It was noticed that whenever the syncfailed log message was seen an Unite get isolated from the stack and work standalone.
Only reboot of the stack is the solution as per the log reference guide.
57:09:49:34 17317 NVR Stack sync failed Exp: 0x4FE3DBDA Act: 0x4F63DBDA Missing: 0x00800000
57:09:49:34 17317 NVR Stack sync failed Exp: 0x4FE3DBDA Act: 0x4F63DBDA Missing: 0x00800000
These logs will be triggered by stack manger and the logs states Stack synchronization failed on the unit. Missing value yields the application(s) that caused failure.
Logs are the severity logs, but in case if the unit are not successful in joining the stack then in that case unite need to be rebooted.
Few other stacks in the network seems to have the same issue.
The most common factor in all impacted switches is NSNA configuration.
We have further analyzed all the logs and then see lot many NSNA logs on all devices.
It seems the sync lost messages are result of NSNA failure.

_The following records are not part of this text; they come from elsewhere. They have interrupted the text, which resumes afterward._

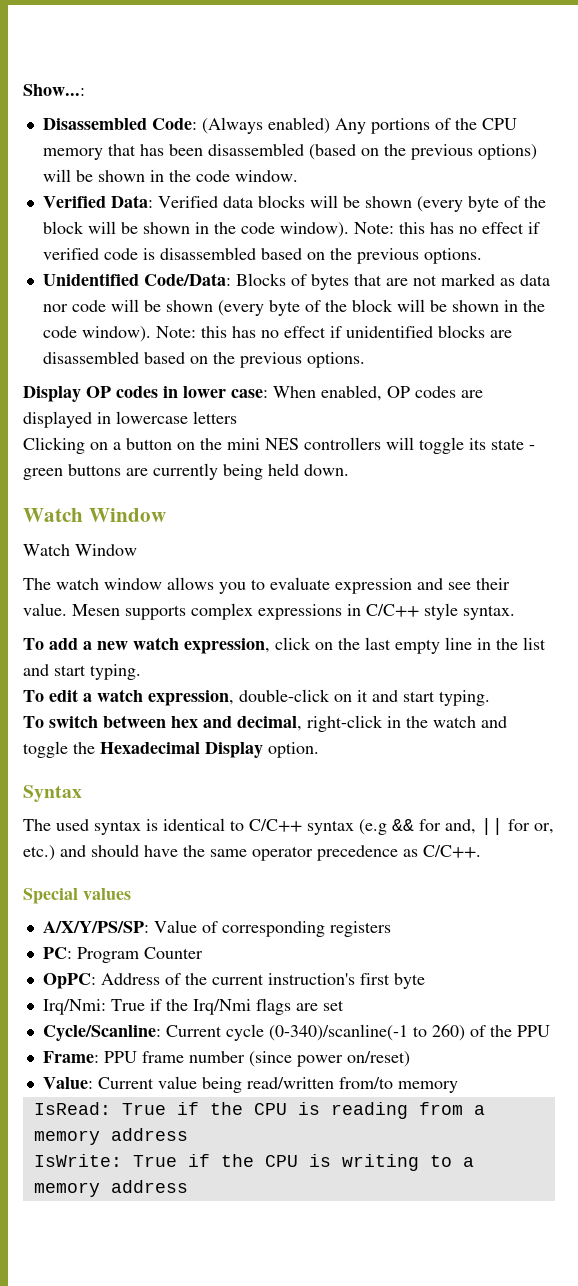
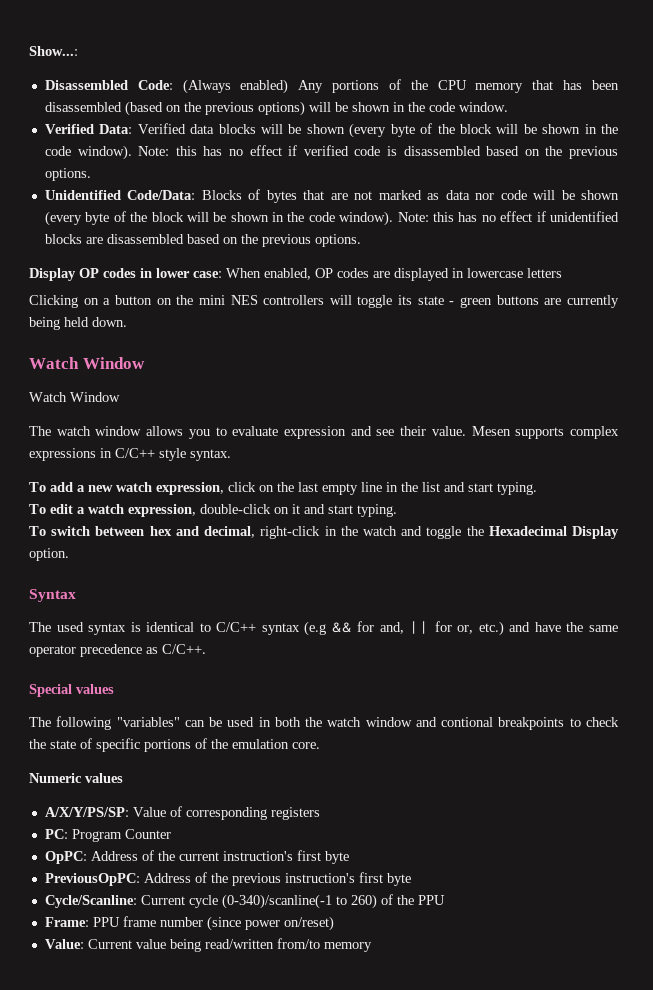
[91,844,139,857] should -> (531, 627) none
(131, 894) none -> [29,716,619,730] [29,738,320,752] [29,773,123,783] // The following "variables" can be used in both the watch window and contional breakpoints to check the state of specific portions of the emulation core. // Numeric values
[42,998,344,1015] Irq/Nmi: True if the Irq/Nmi flags are set -> [44,872,411,886] PreviousOpPC: Address of the previous instruction's first byte
[33,1102,485,1119] [33,1128,188,1145] [33,1154,474,1171] [33,1180,188,1197] // IsRead: True if the CPU is reading from a memory address // IsWrite: True if the CPU is writing to a memory address -> (372, 947) none

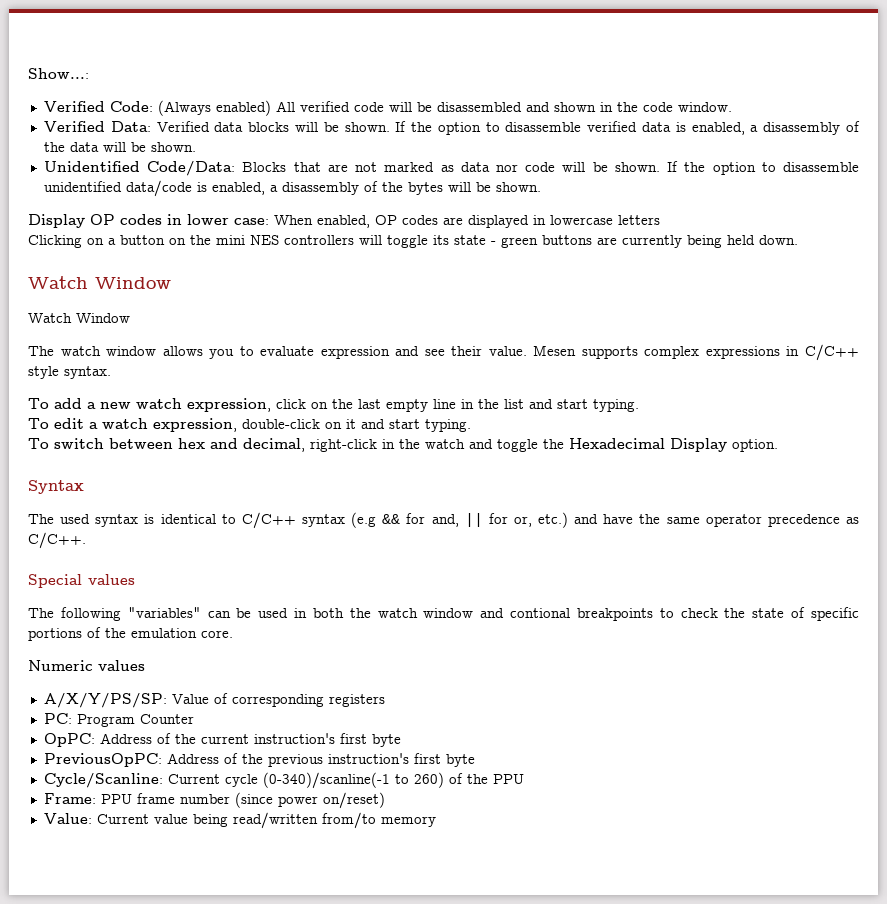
[44,80,128,90] Disassembled -> [43,101,105,112] Verified
[298,79,619,93] [44,101,348,116] Any portions of the CPU memory that has been disassembled (based on the previous options) will be -> [275,101,550,112] All verified code will be disassembled and
[306,123,618,138] [44,145,619,160] [44,168,91,181] shown (every byte of the block will be shown in the code window). Note: this has no effect if verified code is disassembled based on the previous options. -> [344,121,860,135] [43,142,196,152] shown. If the option to disassemble verified data is enabled, a disassembly of the data will be shown.
[248,189,297,203] of bytes -> (287, 167) none
[580,190,619,200] [44,211,619,226] [44,234,361,247] shown (every byte of the block will be shown in the code window). Note: this has no effect if unidentified blocks are disassembled based on the previous options. -> [614,161,860,175] [43,180,541,197] shown. If the option to disassemble unidentified data/code is enabled, a disassembly of the bytes will be shown.

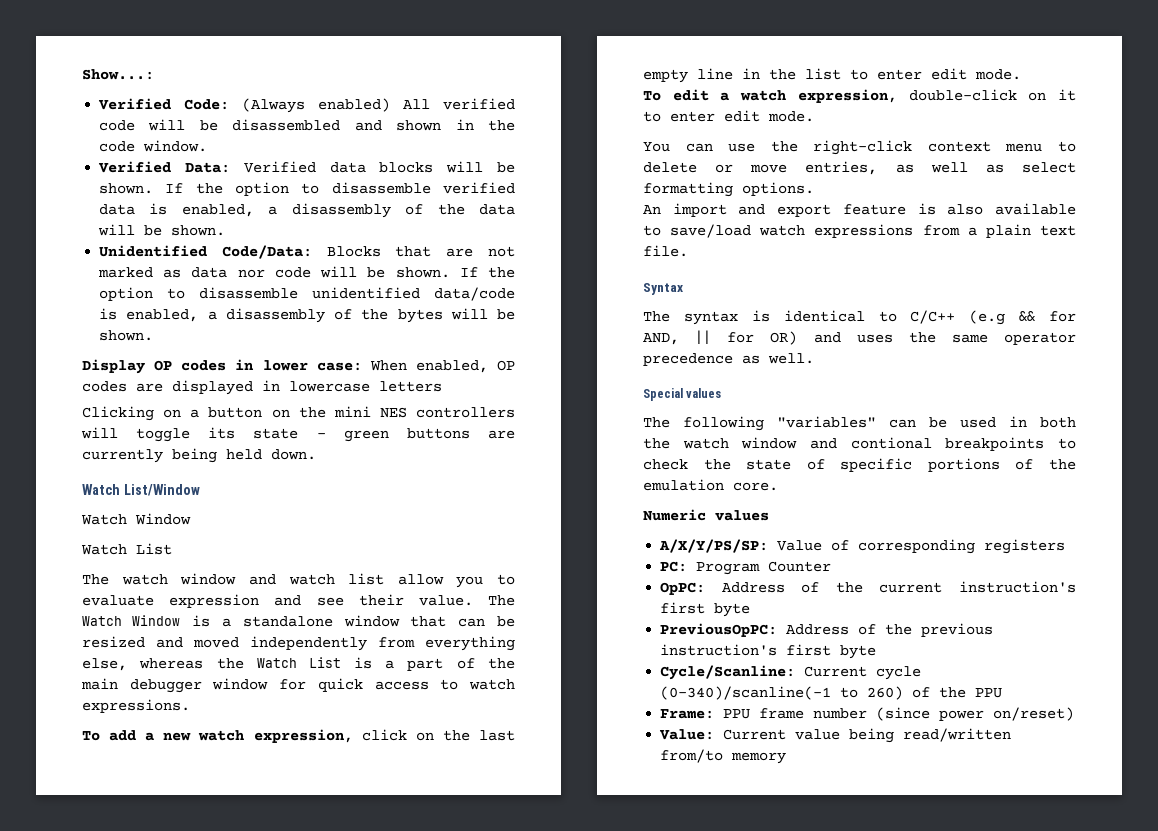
[95,277,171,289] [28,313,130,323] Window // Watch Window -> [123,484,200,496] [81,513,191,525] [81,543,172,555] List/Window // Watch Window // Watch List
[162,346,203,356] allows -> [248,573,444,585] and watch list allow
[533,344,859,361] [28,366,111,379] Mesen supports complex expressions in C/C++ style syntax. -> [488,595,515,606] [82,615,515,627] [82,636,515,651] [82,657,515,671] [81,678,515,693] [82,699,190,713] The Watch Window is a standalone window that can be resized and moved independently from everything else, whereas the Watch List is a part of the main debugger window for quick access to watch expressions.
[529,399,639,412] and start typing. -> [850,68,1021,80] to enter edit mode.
[361,419,471,432] [28,438,778,452] and start typing. // To switch between hex and decimal, right-click in the watch and toggle the Hexadecimal Display option. -> [643,110,814,122] [643,140,1076,155] [643,161,1076,175] [643,182,814,197] [643,203,1076,217] [643,224,1076,238] [643,245,688,257] to enter edit mode. // You can use the right-click context menu to delete or move entries, as well as select formatting options. // An import and export feature is also available to save/load watch expressions from a plain text file.
[60,514,91,524] used -> (670, 316) none
[301,514,345,527] syntax -> (956, 317) none
[431,514,459,527] and, -> [643,333,679,345] AND,
[513,512,634,528] or, etc.) and have -> [770,331,893,345] OR) and uses
[28,532,86,549] C/C++. -> [768,353,814,364] well.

There seems to be s/w exception on two tasks that are relevant to NSNA traffic and not sure why it is not forming the coredump:
If you follow time in the log, preceding to those sync message are huge # of nsna messages.
There are known limitation recorded in 6.3.1 release note which matches with issue seen in the log.
We do speak to our engineering team and they confirm that NSNA is replaced by Identity Engines.
For whic customer need to consider that option and can reach your sale team.
As far as NSNA issue is concern, so I am worried that it will not be fixed.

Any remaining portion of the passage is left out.